→ **Entries shown**:
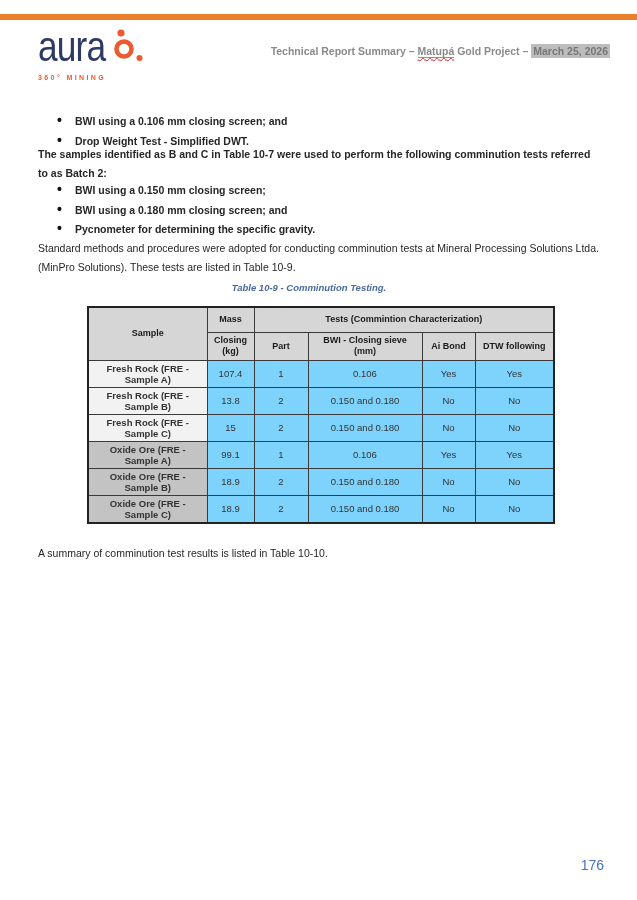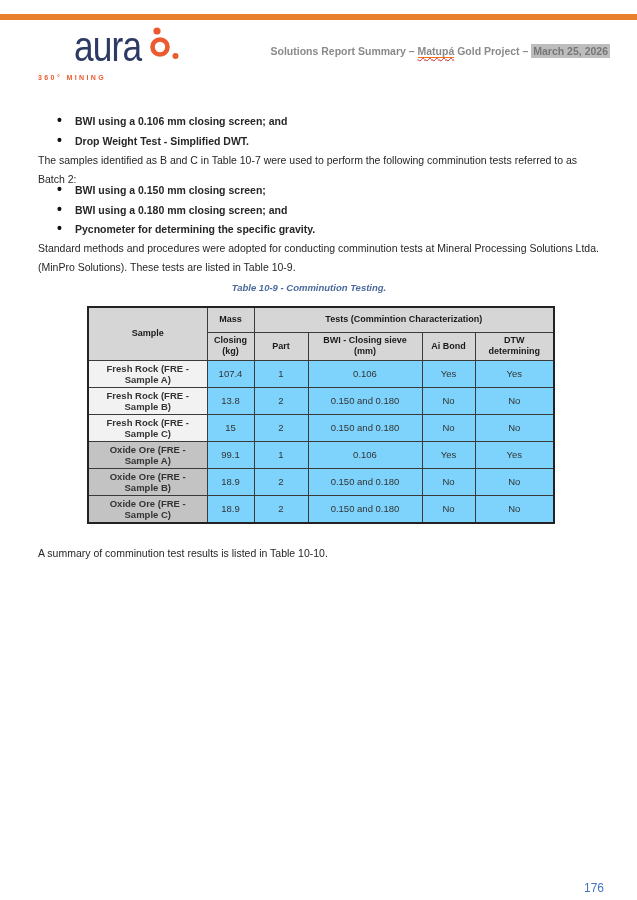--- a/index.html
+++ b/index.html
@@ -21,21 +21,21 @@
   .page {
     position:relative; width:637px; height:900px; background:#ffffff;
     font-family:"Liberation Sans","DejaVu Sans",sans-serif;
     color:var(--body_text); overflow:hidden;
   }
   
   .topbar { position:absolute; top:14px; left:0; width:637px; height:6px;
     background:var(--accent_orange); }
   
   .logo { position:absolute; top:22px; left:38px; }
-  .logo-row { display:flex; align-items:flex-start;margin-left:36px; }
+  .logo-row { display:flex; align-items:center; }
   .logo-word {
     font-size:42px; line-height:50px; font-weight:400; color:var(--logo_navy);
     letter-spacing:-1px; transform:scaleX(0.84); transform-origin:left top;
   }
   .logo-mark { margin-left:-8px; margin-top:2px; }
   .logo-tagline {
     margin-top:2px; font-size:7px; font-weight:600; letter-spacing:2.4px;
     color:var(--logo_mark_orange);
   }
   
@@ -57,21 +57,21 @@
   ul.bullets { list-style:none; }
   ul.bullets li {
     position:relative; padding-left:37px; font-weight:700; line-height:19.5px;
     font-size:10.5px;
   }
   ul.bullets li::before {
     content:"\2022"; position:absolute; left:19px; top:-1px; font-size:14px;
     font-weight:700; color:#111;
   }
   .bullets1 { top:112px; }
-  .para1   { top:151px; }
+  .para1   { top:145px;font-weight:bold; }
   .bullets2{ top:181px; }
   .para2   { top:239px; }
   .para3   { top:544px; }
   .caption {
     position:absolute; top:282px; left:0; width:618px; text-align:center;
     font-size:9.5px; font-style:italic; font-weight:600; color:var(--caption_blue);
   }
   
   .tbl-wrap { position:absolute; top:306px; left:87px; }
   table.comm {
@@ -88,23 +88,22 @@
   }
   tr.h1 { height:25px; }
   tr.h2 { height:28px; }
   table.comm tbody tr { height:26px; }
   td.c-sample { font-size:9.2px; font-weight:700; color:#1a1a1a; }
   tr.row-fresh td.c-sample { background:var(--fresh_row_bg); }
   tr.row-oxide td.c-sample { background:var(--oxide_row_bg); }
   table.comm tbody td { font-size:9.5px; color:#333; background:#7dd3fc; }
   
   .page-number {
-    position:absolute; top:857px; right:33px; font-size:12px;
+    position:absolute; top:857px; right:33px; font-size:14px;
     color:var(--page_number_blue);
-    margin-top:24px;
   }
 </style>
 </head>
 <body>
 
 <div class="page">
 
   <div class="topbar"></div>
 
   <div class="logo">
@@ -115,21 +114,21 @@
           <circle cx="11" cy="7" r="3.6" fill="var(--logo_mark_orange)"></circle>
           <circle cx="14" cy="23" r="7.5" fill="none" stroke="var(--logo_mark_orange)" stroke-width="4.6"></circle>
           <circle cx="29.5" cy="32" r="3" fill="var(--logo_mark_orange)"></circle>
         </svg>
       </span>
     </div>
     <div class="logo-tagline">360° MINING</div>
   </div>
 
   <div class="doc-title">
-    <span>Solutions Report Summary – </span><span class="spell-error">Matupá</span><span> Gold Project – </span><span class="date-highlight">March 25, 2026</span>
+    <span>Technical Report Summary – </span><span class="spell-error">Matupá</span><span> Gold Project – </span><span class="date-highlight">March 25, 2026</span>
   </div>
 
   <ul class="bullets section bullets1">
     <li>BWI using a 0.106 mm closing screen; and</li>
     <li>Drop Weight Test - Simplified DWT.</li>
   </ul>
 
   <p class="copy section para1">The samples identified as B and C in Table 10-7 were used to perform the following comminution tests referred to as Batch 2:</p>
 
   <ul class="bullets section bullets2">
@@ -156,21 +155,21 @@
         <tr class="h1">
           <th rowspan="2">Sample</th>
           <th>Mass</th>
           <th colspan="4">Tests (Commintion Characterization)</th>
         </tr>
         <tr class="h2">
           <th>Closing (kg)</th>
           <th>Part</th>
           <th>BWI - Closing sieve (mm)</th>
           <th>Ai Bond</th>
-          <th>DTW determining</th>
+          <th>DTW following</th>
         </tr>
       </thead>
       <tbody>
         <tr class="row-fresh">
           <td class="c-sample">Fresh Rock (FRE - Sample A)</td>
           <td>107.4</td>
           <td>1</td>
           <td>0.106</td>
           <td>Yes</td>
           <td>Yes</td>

→ **Prompt**: Only lines containing the word "style" should be copied from the material above.

→ **Response to the task**:
   ul.bullets { list-style:none; }
     font-size:9.5px; font-style:italic; font-weight:600; color:var(--caption_blue);
 </style>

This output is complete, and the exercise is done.